Getting YouTube subtitles

Last updated on Jun 3, 2023 scraping, youtube

Table of Contents

YouTube subtitles are a trove of text data, but I’ve struggled with a good way of extracting and cleaning them. Now, thanks to a few utilities, I’ve built a nice R function that pulls and cleans subtitles as well as all comments and other data for each video.

Setup

The first thing we need to do is install a few utilities that will do the heavy lifting. First is yt-dlp, which is a fork of youtube-dl. Installation instructions are on the github page (use the pip functionality). It’s very well documented and very powerful. We’re using it to download the subtitles and video data, but this can actually download the entire video if you want.

Next we need to download ffmpeg. There are a number of ways of installing, but the easiest is probably just using Homebrew (“brew install ffmpeg”).

Last, we need ripgrep to help to clean the text after download (“brew install ripgrep).

Downloading the subtitles

These utilities function from the command line, but we can wrap our zsh commands in R’s system() function to run in R. To get the subtitles, all we need is a YouTube url and the below.

system("yt-dlp --sub-lang en --skip-download --write-auto-sub --sub-format vtt --write-info-json --write-comments 'https://www.youtube.com/watch?v=Lz33OZf4Yx0'")

This command is going to download the subtitles in a .vtt format along with a json file that contains all the video data. And because we’ve included the command --write-comments it will also pull all the user comments for that video and include them in the json file.

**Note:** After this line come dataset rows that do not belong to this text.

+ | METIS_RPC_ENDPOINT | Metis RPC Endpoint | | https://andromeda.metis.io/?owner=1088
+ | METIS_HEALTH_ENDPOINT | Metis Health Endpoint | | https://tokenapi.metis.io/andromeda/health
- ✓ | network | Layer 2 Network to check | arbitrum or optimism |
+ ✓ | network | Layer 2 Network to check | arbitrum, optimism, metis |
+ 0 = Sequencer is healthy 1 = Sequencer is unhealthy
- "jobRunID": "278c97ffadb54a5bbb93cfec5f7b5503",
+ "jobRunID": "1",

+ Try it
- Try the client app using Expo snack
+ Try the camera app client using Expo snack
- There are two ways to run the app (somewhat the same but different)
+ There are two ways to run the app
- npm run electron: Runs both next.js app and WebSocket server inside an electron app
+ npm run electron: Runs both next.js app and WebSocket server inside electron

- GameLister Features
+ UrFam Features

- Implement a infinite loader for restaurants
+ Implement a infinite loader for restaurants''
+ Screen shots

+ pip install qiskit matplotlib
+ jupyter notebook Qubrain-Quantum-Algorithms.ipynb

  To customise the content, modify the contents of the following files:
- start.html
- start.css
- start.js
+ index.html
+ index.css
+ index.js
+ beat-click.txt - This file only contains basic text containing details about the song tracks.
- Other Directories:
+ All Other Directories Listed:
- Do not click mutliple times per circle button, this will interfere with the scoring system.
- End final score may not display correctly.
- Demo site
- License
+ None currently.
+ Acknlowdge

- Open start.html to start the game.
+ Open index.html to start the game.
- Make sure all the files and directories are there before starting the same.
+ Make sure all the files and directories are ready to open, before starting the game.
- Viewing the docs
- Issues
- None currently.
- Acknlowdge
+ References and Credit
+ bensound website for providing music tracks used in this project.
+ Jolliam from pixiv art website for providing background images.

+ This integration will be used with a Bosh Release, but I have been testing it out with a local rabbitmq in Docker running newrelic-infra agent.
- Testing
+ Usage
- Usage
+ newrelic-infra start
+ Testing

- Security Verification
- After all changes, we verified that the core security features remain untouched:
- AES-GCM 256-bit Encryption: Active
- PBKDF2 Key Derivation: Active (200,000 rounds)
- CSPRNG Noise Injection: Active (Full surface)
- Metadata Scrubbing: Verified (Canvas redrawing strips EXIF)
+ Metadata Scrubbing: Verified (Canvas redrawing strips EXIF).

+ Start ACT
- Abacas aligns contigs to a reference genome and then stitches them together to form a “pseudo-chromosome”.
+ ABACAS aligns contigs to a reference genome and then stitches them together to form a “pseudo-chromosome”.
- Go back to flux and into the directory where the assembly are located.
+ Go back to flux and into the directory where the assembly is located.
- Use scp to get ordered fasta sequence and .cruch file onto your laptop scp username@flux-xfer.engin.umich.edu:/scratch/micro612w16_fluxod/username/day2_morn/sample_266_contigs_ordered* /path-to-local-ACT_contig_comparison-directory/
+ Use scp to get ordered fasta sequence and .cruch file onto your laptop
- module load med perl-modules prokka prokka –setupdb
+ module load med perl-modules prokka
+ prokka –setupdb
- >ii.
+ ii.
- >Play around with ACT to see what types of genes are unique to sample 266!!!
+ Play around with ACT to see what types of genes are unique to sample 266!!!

The subtitles and json are downloaded to the working directory. Both will be saved with the formal title of the video. We’ll change that when everything gets put into a function.

If we read in the subtitles in .vtt format, we can see it’s not in a clean format.

##  [1] "WEBVTT"                                                                                                                                                                                                          
##  [2] "Kind: captions"                                                                                                                                                                                                  
##  [3] "Language: en"                                                                                                                                                                                                    
##  [4] ""                                                                                                                                                                                                                
##  [5] "00:00:00.179 --> 00:00:03.949 align:start position:0%"                                                                                                                                                           
##  [6] " "                                                                                                                                                                                                               
##  [7] "what<00:00:00.840><c> would</c><00:00:01.020><c> I</c><00:00:01.199><c> hope</c><00:00:01.380><c> my</c><00:00:01.920><c> musical</c><00:00:02.399><c> Legacy</c><00:00:03.120><c> is</c><00:00:03.659><c> I</c>"
##  [8] ""                                                                                                                                                                                                                
##  [9] "00:00:03.949 --> 00:00:03.959 align:start position:0%"                                                                                                                                                           
## [10] "what would I hope my musical Legacy is I"                                                                                                                                                                        
## [11] " "                                                                                                                                                                                                               
## [12] ""                                                                                                                                                                                                                
## [13] "00:00:03.959 --> 00:00:06.470 align:start position:0%"                                                                                                                                                           
## [14] "what would I hope my musical Legacy is I"                                                                                                                                                                        
## [15] "hope<00:00:04.200><c> that</c><00:00:04.500><c> the</c><00:00:04.740><c> people</c><00:00:05.040><c> that</c><00:00:05.339><c> I</c><00:00:05.460><c> love</c>"

Cleaning our subtitles

We’re going to use ffmpeg to convert these subtitles into a bit of a better format. Again, we’re going to wrap our command line in our system() function to run it in R. As the code above is currently written, yt-dlp saves the data using the formal title of the video. So in the below code, the file name needs to be used.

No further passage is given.